Iowa Attorney General Sues TikTok, Claims Platform Lies to Parents

Iowa Attorney General Brenna Bird is suing TikTok, alleging that the social media platform lies to parents about the inappropriate content present on the app.

“TikTok has kept parents in the dark,” Bird said in a press release. “It’s time we shine a light on TikTok for exposing young children to graphic materials such as sexual content, self-harm, illegal drug use, and worse. TikTok has sneaked past parental blocks by misrepresenting the severity of its content. But no longer. As a mom and prosecutor, I am committed to equipping parents with information to keep their kids safe and to holding TikTok accountable.”

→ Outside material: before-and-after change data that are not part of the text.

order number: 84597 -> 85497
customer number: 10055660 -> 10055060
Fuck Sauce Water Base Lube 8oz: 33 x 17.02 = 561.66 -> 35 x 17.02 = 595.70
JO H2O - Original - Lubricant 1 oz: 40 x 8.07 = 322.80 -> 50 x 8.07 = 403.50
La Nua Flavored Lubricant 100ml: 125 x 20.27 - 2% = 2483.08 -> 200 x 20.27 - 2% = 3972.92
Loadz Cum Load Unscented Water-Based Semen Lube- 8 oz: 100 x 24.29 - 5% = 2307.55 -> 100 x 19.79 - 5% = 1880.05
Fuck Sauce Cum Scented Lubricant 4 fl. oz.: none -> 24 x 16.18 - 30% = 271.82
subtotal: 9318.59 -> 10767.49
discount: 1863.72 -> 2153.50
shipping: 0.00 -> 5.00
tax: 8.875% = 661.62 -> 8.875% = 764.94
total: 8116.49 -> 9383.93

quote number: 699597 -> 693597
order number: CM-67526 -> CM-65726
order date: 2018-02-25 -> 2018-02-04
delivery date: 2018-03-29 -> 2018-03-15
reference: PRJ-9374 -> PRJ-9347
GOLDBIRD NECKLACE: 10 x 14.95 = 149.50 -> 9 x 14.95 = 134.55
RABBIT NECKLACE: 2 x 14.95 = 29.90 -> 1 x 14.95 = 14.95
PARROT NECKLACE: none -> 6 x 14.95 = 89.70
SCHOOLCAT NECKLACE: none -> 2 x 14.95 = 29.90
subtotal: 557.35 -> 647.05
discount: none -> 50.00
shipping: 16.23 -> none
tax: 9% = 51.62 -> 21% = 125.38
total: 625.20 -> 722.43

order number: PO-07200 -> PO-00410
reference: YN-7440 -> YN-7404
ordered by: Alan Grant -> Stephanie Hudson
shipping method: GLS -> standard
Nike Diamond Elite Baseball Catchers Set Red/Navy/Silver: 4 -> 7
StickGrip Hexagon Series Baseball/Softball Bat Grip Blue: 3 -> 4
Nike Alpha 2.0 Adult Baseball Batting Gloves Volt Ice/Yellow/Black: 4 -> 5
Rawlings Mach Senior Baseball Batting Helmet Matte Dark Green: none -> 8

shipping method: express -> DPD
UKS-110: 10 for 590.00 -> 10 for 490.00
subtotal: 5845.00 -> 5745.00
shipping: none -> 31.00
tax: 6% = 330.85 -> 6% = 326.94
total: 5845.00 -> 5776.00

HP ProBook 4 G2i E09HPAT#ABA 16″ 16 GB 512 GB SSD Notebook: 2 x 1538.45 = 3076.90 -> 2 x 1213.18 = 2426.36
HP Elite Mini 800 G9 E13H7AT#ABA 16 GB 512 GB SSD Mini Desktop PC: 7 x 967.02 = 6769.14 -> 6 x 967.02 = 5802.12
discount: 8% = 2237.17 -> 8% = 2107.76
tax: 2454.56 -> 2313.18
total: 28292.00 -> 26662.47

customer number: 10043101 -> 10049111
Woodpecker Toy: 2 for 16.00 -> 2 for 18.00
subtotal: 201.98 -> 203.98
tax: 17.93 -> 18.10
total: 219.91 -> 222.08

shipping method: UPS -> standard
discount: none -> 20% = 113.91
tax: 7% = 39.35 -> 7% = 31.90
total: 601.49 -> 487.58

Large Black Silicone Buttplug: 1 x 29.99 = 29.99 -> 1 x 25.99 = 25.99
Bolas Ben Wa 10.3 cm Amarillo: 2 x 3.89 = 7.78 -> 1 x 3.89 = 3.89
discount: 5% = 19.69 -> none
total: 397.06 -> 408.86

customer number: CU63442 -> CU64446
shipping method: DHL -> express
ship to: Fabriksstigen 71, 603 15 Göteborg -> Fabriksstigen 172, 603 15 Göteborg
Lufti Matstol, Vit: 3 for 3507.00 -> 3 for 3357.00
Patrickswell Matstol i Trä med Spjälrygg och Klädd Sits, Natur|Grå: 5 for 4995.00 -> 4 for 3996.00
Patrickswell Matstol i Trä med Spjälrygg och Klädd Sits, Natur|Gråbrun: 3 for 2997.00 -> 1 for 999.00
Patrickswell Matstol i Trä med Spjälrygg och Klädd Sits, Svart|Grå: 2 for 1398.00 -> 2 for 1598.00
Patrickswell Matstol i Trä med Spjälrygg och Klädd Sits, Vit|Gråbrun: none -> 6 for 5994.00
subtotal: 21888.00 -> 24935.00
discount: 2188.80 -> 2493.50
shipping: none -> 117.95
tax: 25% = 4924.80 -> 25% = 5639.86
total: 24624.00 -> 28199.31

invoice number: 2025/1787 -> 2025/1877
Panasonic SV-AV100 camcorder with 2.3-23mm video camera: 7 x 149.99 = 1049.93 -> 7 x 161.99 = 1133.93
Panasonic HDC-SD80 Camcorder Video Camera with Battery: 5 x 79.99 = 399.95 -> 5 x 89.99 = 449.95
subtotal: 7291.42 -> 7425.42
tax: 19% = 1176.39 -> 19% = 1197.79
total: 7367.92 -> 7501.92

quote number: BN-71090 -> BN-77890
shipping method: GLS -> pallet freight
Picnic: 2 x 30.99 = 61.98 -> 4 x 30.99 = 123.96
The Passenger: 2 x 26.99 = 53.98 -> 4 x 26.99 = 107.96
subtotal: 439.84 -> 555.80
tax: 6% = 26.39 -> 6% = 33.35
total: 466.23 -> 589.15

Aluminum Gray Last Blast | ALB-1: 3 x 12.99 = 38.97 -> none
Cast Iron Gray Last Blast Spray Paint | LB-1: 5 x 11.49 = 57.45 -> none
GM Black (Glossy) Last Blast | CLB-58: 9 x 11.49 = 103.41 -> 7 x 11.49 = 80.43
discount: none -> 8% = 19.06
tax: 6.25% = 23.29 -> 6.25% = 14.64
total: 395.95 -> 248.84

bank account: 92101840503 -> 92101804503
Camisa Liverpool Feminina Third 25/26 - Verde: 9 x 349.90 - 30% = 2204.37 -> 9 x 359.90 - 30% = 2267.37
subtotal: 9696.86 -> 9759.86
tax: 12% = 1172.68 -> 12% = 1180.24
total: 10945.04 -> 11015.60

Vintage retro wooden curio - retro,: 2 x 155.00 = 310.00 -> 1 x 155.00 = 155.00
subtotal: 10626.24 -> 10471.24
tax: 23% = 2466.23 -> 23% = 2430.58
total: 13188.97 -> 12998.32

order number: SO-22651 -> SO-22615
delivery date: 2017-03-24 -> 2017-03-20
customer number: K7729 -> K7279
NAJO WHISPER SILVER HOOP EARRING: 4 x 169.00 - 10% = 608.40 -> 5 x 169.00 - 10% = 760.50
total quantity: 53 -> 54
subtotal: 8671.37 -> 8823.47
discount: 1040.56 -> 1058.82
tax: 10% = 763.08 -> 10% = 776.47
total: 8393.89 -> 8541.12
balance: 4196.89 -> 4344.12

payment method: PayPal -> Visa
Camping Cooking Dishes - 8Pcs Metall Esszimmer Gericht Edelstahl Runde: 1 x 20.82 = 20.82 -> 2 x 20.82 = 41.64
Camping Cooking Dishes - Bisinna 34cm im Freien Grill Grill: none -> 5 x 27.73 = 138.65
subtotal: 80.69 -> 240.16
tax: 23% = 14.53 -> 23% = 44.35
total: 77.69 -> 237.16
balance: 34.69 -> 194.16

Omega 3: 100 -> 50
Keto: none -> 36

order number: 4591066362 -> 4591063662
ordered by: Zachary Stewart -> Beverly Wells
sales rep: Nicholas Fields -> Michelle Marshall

According to the lawsuit, TikTok carries a 12+ age rating, although it frequently contains nudity, profanity, mature themes, and drug use.

“TikTok’s deception violates the Iowa Consumer Fraud Act,” the press release adds. “The lawsuit aims to stop TikTok from misleading parents and users about the availability of inappropriate content on the app. It also challenges TikTok’s misleading statements about TikTok’s parental controls, both in the platform’s Community Guidelines and in the Google and Microsoft app stores.”

The lawsuit states, “If TikTok correctly rated its app, it would receive a ’17+’ age rating, and parental restrictions on phones would prevent many kids from downloading it.”

Utah also launched a lawsuit against the social media platform in October.

“After extensive investigation, the state alleges the social media giant illegally baits children into addictive and unhealthy use, blatantly misrepresents the app’s safety, and deceptively portrays itself as independent of its China-based parent company ByteDance,” the press release says.

“We will no longer tolerate TikTok misleading parents that its app is safe for children,” Cox said. “Social media companies must be held responsible for the harms they are causing. The experts — from the U.S. Surgeon General and behavioral science researchers to parents and teens — all agree that social media is affecting our children’s mental health and it’s time to intervene.”

“Like a slot machine, users swipe down’ on the app to load more videos continuously, each new video requiring only a small investment of their time, and the user is excited for each new video by the possibility that it might be incredibly rewarding,” the lawsuit reads. “This pattern keeps users engaged, constantly anticipating that dopamine rush.”